Task item: The reply should consist of the full listing, repeated word for word.

Provided records:
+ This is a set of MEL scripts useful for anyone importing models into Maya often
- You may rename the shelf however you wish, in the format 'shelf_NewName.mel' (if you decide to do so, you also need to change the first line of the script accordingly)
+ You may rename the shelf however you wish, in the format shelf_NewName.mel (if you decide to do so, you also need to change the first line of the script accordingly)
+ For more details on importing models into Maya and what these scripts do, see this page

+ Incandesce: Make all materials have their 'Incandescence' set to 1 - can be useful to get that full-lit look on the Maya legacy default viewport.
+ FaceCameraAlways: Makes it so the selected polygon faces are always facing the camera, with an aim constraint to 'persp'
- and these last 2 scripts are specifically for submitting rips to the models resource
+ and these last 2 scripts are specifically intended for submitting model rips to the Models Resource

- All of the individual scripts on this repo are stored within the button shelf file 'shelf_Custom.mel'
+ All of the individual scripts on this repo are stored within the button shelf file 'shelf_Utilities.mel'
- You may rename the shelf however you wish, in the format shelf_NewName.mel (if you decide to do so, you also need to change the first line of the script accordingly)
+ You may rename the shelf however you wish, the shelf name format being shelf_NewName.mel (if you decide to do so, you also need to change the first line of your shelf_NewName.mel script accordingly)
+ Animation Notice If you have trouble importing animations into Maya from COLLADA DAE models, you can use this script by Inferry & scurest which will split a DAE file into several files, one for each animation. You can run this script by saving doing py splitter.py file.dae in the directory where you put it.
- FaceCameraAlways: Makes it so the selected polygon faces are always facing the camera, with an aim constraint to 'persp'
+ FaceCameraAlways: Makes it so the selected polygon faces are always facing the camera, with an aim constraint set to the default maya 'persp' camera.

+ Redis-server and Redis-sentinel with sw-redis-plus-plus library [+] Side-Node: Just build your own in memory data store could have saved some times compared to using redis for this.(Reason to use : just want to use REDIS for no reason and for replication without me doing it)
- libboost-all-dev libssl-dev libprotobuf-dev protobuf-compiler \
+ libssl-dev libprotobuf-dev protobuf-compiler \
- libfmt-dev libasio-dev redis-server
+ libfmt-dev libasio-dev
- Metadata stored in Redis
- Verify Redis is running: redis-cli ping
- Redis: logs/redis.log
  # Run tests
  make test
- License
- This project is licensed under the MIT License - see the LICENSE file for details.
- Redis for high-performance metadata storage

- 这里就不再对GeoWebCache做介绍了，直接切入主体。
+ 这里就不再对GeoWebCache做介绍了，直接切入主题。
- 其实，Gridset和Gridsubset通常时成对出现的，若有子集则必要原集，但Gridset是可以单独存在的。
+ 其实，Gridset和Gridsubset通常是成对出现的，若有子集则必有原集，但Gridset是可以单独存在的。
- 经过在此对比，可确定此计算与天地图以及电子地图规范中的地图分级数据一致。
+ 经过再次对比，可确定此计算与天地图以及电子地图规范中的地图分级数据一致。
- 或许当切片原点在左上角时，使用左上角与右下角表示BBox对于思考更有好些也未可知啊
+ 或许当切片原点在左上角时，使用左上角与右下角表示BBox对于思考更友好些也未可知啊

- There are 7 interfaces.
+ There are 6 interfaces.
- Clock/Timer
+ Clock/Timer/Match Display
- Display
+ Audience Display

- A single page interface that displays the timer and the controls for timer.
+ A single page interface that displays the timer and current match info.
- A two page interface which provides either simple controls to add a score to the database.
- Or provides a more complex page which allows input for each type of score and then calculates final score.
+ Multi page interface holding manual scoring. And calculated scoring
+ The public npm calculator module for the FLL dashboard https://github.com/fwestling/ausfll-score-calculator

Result:
+ This is a set of MEL scripts useful for anyone importing models into Maya often
- You may rename the shelf however you wish, in the format 'shelf_NewName.mel' (if you decide to do so, you also need to change the first line of the script accordingly)
+ You may rename the shelf however you wish, in the format shelf_NewName.mel (if you decide to do so, you also need to change the first line of the script accordingly)
+ For more details on importing models into Maya and what these scripts do, see this page

+ Incandesce: Make all materials have their 'Incandescence' set to 1 - can be useful to get that full-lit look on the Maya legacy default viewport.
+ FaceCameraAlways: Makes it so the selected polygon faces are always facing the camera, with an aim constraint to 'persp'
- and these last 2 scripts are specifically for submitting rips to the models resource
+ and these last 2 scripts are specifically intended for submitting model rips to the Models Resource

- All of the individual scripts on this repo are stored within the button shelf file 'shelf_Custom.mel'
+ All of the individual scripts on this repo are stored within the button shelf file 'shelf_Utilities.mel'
- You may rename the shelf however you wish, in the format shelf_NewName.mel (if you decide to do so, you also need to change the first line of the script accordingly)
+ You may rename the shelf however you wish, the shelf name format being shelf_NewName.mel (if you decide to do so, you also need to change the first line of your shelf_NewName.mel script accordingly)
+ Animation Notice If you have trouble importing animations into Maya from COLLADA DAE models, you can use this script by Inferry & scurest which will split a DAE file into several files, one for each animation. You can run this script by saving doing py splitter.py file.dae in the directory where you put it.
- FaceCameraAlways: Makes it so the selected polygon faces are always facing the camera, with an aim constraint to 'persp'
+ FaceCameraAlways: Makes it so the selected polygon faces are always facing the camera, with an aim constraint set to the default maya 'persp' camera.

+ Redis-server and Redis-sentinel with sw-redis-plus-plus library [+] Side-Node: Just build your own in memory data store could have saved some times compared to using redis for this.(Reason to use : just want to use REDIS for no reason and for replication without me doing it)
- libboost-all-dev libssl-dev libprotobuf-dev protobuf-compiler \
+ libssl-dev libprotobuf-dev protobuf-compiler \
- libfmt-dev libasio-dev redis-server
+ libfmt-dev libasio-dev
- Metadata stored in Redis
- Verify Redis is running: redis-cli ping
- Redis: logs/redis.log
  # Run tests
  make test
- License
- This project is licensed under the MIT License - see the LICENSE file for details.
- Redis for high-performance metadata storage

- 这里就不再对GeoWebCache做介绍了，直接切入主体。
+ 这里就不再对GeoWebCache做介绍了，直接切入主题。
- 其实，Gridset和Gridsubset通常时成对出现的，若有子集则必要原集，但Gridset是可以单独存在的。
+ 其实，Gridset和Gridsubset通常是成对出现的，若有子集则必有原集，但Gridset是可以单独存在的。
- 经过在此对比，可确定此计算与天地图以及电子地图规范中的地图分级数据一致。
+ 经过再次对比，可确定此计算与天地图以及电子地图规范中的地图分级数据一致。
- 或许当切片原点在左上角时，使用左上角与右下角表示BBox对于思考更有好些也未可知啊
+ 或许当切片原点在左上角时，使用左上角与右下角表示BBox对于思考更友好些也未可知啊

- There are 7 interfaces.
+ There are 6 interfaces.
- Clock/Timer
+ Clock/Timer/Match Display
- Display
+ Audience Display

- A single page interface that displays the timer and the controls for timer.
+ A single page interface that displays the timer and current match info.
- A two page interface which provides either simple controls to add a score to the database.
- Or provides a more complex page which allows input for each type of score and then calculates final score.
+ Multi page interface holding manual scoring. And calculated scoring
+ The public npm calculator module for the FLL dashboard https://github.com/fwestling/ausfll-score-calculator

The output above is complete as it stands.